Will is a Nice Guy TM who complains about how he suffered then recreates that suffering by alienating and hurting the people that like him and rewarding people who are probably like the ones who hurt Will when he was alive. I was still sympathetic to Will because of the acting and the writing, which committed the cardinal sin of telling more than showing. Oda’s suffering blindspot is overcome by his ability to convey emotion using all the tools at his disposal. Without those tools, we have a toxic judge who is making life horrible for everyone on Earth and effectively killing nice people. What is the difference between him and the school shooter who fits a certain profile, but is unlike other more long-suffering bullied people who do not lash out at others and rise above it?

Because the cast transmits a lot without being given a lot to explicitly work with—no backstory because the characters are effectively babies though adults play them, you may not notice that “Nine Days” commits a cardinal sin of creating a cast of characters that exist solely to help Will grow as a person and not as independent characters with full lives of their own.

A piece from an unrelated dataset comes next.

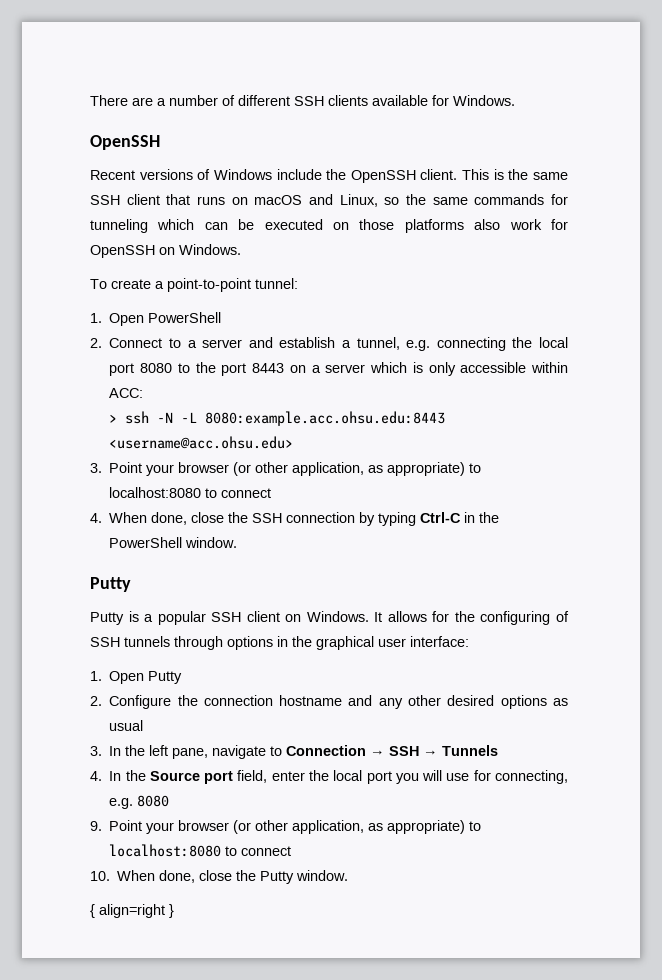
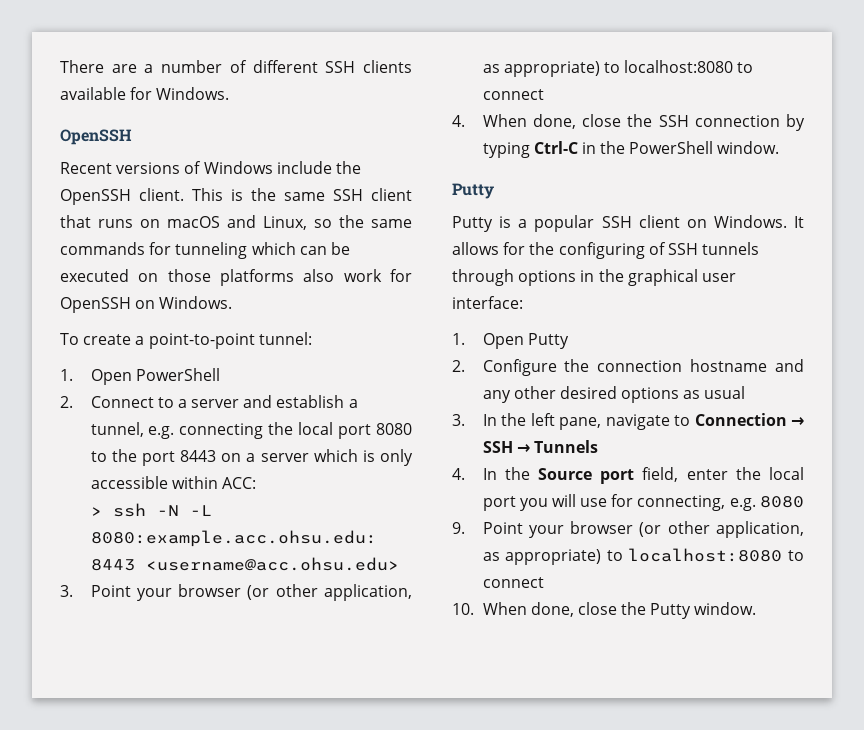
- { align=right }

Kyo is fun loving, but he only serves as a hype man to reassure us of Will’s pure soul, “Talented, but struggled his whole life to fit into a world different from him.” Emma (Zazie Beetz) feels like a manic pixie dream girl who does not follow the rules and all she wants out of life is to heal Will’s trauma. Emma is less concerned with her existence than Will’s pain, which signals how we as women are expected to act selfless with no concern to our safety when presented with some threatening crap.

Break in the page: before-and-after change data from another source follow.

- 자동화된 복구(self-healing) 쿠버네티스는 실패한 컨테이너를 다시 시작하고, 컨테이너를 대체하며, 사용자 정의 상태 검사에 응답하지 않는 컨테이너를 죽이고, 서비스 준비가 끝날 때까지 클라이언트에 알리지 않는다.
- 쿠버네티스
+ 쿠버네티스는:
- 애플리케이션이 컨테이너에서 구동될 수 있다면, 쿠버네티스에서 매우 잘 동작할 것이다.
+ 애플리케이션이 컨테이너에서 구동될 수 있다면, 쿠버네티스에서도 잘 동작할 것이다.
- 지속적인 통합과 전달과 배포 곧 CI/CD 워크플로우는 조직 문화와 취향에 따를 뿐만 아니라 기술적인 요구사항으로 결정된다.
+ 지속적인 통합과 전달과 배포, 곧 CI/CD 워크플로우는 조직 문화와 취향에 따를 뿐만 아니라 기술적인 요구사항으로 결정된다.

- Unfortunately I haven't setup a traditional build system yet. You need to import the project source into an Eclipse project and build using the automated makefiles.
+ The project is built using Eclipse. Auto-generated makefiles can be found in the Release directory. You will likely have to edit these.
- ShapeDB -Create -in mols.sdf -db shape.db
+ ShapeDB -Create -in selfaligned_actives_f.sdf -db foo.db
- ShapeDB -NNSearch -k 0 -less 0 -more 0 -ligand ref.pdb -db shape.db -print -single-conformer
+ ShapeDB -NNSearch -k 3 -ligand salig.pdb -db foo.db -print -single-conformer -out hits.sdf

Emma explains, “He hates himself. He thinks he’s a failure, and that everything he does is worthless and shameful. And no doubt that he’s experiences so much pain to a point where he felt so much that today just wants to feel nothing. And the numbness, it makes him feel safe now. But I know that it’s really just poisoning what’s left of him.” It is only because Will is a bit of a blank canvas for viewers to project our pain onto that we accept this justification of his bad acts and root for his redemption as a vehicle to feel our own pain and fulfill our desire to be seen and forgiven by those whom we hurt, to still receive sympathy when it is undeserved, to be understood without being condemned though he is not required to make amends or feel any pain once he recognizes the damage that he is inflicted while in pain. Candidates such as Mike (David Rysdahl) or Maria (Arianna Ortiz) represent the parts of Will that he considers inadequate or weak. Alexander (Tony Hale) represents a version of whom Will wishes he could be-a chill, fun loving guy who only enjoys life and is not as easily wounded. Kane (Bill Skarsgard) is Will’s ideal since Will sees life as a war.

Despite its many imperfections, including feeling more like a play in the way that the characters interact, “Nine Days” works because it manages to convey abstract concepts of joy in existing, loss, pain, and death. I generally enjoy Beetz’s acting, but I am uncertain whether I enjoyed her performance. Within a week of watching this film, I discovered that I hate when women characters have a vacant look because I do not understand if the reason for that vacant look. Is it confusion, paralysis, wonder? In Emma’s case, she is a baby, and she is soaking things in, but I am not a fan of blankness because it becomes inscrutable. Hale is a standout.

I recommend “Nine Days” if you are into philosophizing about the nature of life. Is it worth living? Oda answers yes and was inspired to do so in honor of his uncle, who committed suicide.